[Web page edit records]
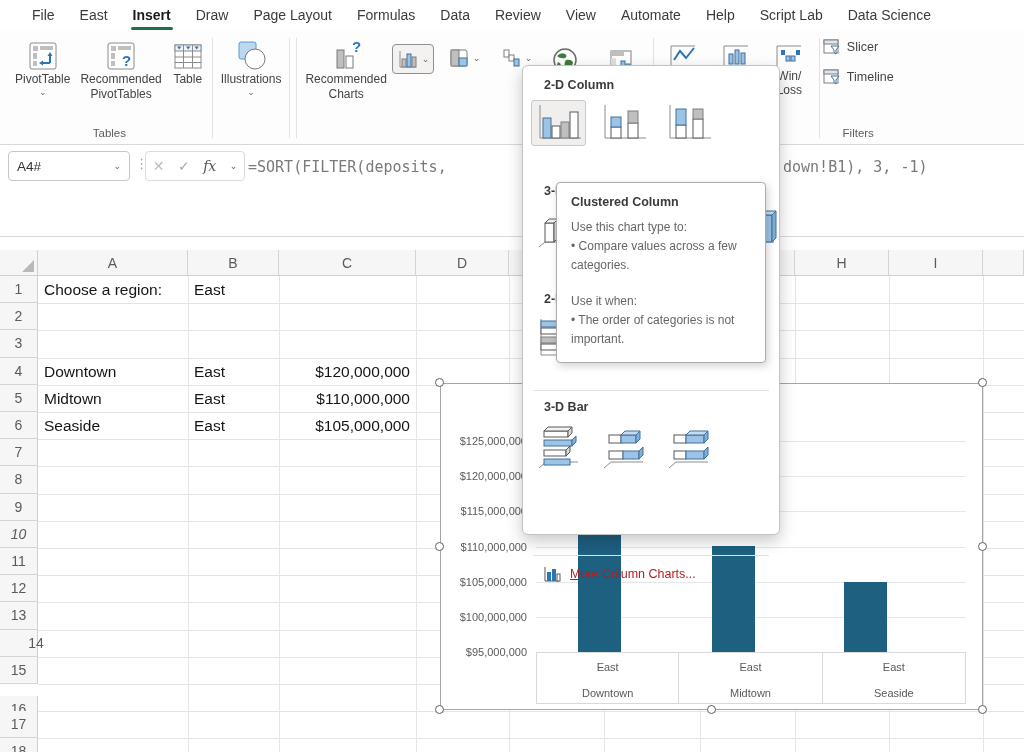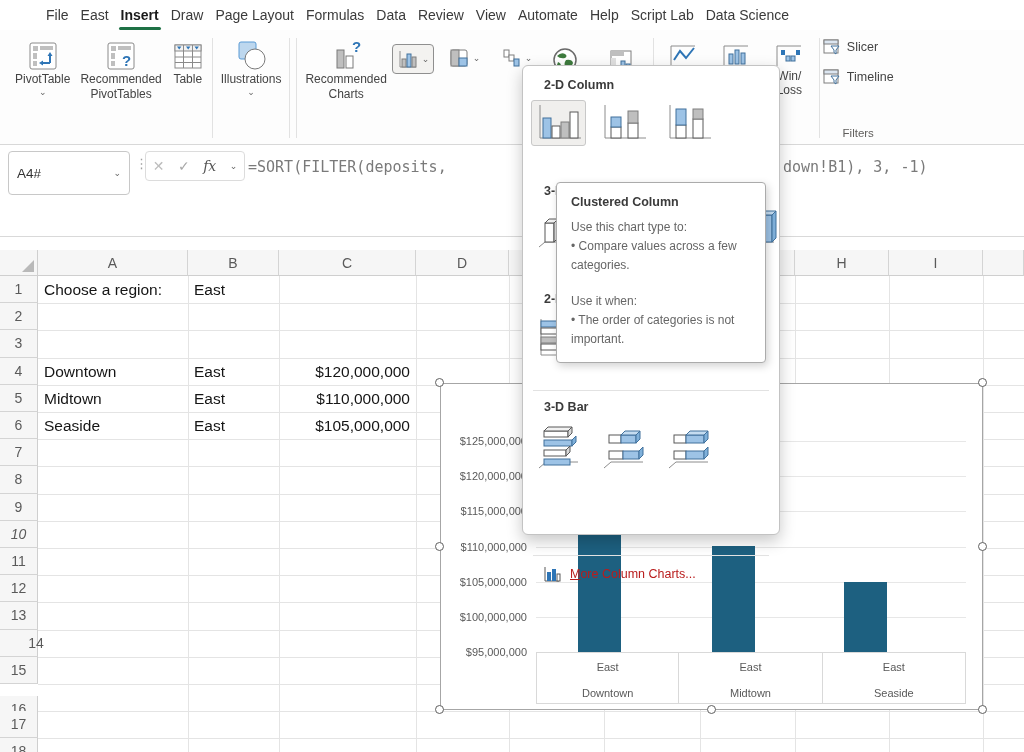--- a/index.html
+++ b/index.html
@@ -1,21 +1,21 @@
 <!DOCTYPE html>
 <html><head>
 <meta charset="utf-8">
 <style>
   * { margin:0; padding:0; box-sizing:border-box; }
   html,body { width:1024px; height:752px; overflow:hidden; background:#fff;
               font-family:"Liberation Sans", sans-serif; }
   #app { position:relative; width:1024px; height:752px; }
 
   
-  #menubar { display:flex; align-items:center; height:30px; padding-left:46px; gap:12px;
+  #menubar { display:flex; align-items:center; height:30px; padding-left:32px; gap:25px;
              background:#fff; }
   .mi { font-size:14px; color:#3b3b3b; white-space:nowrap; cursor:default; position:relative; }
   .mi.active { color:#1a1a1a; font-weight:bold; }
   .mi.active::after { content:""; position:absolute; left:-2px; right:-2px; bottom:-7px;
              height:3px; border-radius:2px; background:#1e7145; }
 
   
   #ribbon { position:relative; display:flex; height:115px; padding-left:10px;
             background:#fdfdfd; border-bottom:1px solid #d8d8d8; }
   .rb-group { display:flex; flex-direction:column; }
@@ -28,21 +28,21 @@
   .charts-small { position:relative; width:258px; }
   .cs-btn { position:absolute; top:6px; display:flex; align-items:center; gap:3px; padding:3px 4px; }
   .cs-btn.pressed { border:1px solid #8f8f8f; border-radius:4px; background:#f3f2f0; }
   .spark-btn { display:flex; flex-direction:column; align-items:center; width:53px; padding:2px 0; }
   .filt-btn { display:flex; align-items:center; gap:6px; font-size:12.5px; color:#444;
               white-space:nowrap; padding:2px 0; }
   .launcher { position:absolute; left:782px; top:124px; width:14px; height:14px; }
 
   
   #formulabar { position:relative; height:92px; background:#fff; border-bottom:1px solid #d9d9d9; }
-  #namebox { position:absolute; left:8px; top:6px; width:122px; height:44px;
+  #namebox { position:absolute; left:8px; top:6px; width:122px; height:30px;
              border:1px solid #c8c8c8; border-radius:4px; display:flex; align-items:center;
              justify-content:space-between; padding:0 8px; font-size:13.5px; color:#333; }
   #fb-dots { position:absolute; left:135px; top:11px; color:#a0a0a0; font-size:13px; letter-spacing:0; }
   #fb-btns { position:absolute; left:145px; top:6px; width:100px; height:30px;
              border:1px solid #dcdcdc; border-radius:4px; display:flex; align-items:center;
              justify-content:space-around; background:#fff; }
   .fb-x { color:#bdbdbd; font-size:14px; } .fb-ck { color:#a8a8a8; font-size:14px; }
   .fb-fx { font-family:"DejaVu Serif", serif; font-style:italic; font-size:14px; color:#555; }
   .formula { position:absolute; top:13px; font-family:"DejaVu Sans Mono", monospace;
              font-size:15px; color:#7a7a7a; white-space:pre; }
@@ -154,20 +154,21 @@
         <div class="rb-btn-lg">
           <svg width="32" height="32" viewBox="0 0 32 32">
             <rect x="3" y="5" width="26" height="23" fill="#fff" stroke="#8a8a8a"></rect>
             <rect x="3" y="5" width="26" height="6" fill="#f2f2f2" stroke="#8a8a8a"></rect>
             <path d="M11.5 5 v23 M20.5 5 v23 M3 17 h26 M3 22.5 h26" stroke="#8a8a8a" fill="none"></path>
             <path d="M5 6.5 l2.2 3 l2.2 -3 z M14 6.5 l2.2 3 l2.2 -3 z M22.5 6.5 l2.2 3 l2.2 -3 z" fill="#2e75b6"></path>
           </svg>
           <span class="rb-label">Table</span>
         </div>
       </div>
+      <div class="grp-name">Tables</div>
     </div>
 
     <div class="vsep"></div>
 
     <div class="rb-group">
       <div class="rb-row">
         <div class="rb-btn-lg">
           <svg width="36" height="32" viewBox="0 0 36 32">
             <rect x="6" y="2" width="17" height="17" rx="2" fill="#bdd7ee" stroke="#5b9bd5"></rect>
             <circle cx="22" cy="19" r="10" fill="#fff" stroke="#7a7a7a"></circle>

◆ **Problem to work on**: Pull out all lines containing the word "items" from the entries above.

◆ **Task output**:
-  #menubar { display:flex; align-items:center; height:30px; padding-left:46px; gap:12px;
+  #menubar { display:flex; align-items:center; height:30px; padding-left:32px; gap:25px;
   .cs-btn { position:absolute; top:6px; display:flex; align-items:center; gap:3px; padding:3px 4px; }
   .spark-btn { display:flex; flex-direction:column; align-items:center; width:53px; padding:2px 0; }
   .filt-btn { display:flex; align-items:center; gap:6px; font-size:12.5px; color:#444;
              border:1px solid #c8c8c8; border-radius:4px; display:flex; align-items:center;
              border:1px solid #dcdcdc; border-radius:4px; display:flex; align-items:center;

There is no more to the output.